Based on the narrow specific binding characteristics of WR321, it appears reasonable to conclude that all of the observed secretion of β-chemokines in this study could have occurred in response to binding of the WR321 to one or more phosphoinositides, including PIP or PIP2. However, in view of the secretion of β-chemokines after incubation of intact cells with WR321 in the absence of HIV-1, this conclusion presents an interesting conundrum because of the complete absence of phosphoinositides on the outer surface of plasma membranes of non-permeabilized cells. In view of this, we propose the hypothesis that WR321 could have entered one or more of the cell types in the PBMC population, either by endocytosis, pinocytosis, or macropinocytosis, where it then exerted intracellular binding effects on the inner leaflet of plasma membranes or other intracellular organelles, resulting in the secretion of β-chemokines.

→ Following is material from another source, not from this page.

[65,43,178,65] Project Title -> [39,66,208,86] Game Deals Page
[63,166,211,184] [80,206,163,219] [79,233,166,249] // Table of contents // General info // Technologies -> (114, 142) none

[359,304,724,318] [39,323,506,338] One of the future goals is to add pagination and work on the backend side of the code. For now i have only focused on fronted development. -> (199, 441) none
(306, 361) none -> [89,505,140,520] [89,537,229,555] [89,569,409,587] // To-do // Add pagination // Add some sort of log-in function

The exact intracellular binding site of WR321, if it does occur, will require further detailed intracellular imaging of the trafficking pattern of the mAb. Furthermore, PIP and PIP2 represent only two of the seven intracellular phosphoinositide species, and further analysis of binding specificities could reveal binding to one or more of the other phosphoinositide species. However, regardless of which intracellular phosphoinoside species is involved, this hypothesis would represent a novel HIV-1 neutralization mechanism by which intracellular binding of ingested antibodies exerts an extracellular inhibitory effect on HIV-1 infection of nearby cells.

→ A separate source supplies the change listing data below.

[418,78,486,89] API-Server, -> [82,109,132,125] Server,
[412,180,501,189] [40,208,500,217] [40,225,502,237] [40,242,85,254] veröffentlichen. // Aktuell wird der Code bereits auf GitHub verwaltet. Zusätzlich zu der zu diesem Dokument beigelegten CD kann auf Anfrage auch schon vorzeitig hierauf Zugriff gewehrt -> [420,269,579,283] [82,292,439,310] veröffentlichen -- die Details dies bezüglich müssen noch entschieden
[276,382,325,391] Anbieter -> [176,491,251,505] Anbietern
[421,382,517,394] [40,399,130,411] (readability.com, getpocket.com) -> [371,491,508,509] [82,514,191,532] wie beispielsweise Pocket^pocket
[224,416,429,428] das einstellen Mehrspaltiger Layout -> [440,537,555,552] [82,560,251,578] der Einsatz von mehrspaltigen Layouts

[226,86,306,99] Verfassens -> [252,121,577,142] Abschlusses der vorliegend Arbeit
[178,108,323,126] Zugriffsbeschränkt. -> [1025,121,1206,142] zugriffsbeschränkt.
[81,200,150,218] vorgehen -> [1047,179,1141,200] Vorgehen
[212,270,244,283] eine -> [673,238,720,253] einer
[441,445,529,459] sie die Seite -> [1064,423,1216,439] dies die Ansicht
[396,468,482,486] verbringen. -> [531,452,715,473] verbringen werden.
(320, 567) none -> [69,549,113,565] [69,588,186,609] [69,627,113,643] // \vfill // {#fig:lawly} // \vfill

In support of this hypothesis of possible intracellular effects of WR321 exerted through binding to one or more intracellular membrane phosphoinositides, it is known that phosphoinositides, especially PIP2 and PIP, are present in relatively high concentrations on the inner leaflet of the plasma membrane lipid bilayer and on other intracellular organelles [6]. In addition, mAbs to PIP2 that were directly microinjected into the cytoplasms of individual non-permeabilized cultured cells reportedly bound to intracellular PIP2, thereby leading to a variety of important physiological effects in various cells [20], [22], [23], [24], [25], [26]. Although the exact intracellular trafficking patterns and intracellular binding sites of ingested mAbs to phosphoinositides are unknown, the previous studies with microinjected mAbs to phosphoinositides that were similar to WR321 suggest that such uptake might have important biological effects. The exact mechanism(s) by which ingestion and intracellular binding of our anti-PIP mAb might have caused the secretion of β-chemokines is also not yet clear. However, we suggest the possibility that the cytoplasmic uptake of a mAb to phosphoinositides might have been a threatening event to the cell that could have represented a unique type of intracellular “danger signal”. The secretion of β-chemokines induced by the mAb might then have been a reaction that was similar to other types of mechanisms linking chemokine secretion to innate and adaptive immunity [27].

It should also be pointed out that plus-strand RNA virus families (including picornoviruses, coronaviruses, and flaviviruses) are known to cause remodeling of intracellular organelles of infected host cells to promote PIP lipid-enriched uncoated membranes that are essential for viral RNA replication [28]. In view of the present work, it is theoretically possible that cytoplasmic uptake of antibodies that bind to PIP or other phosphoinositides might also have an impact on the intracellular replication of plus-strand RNA viruses.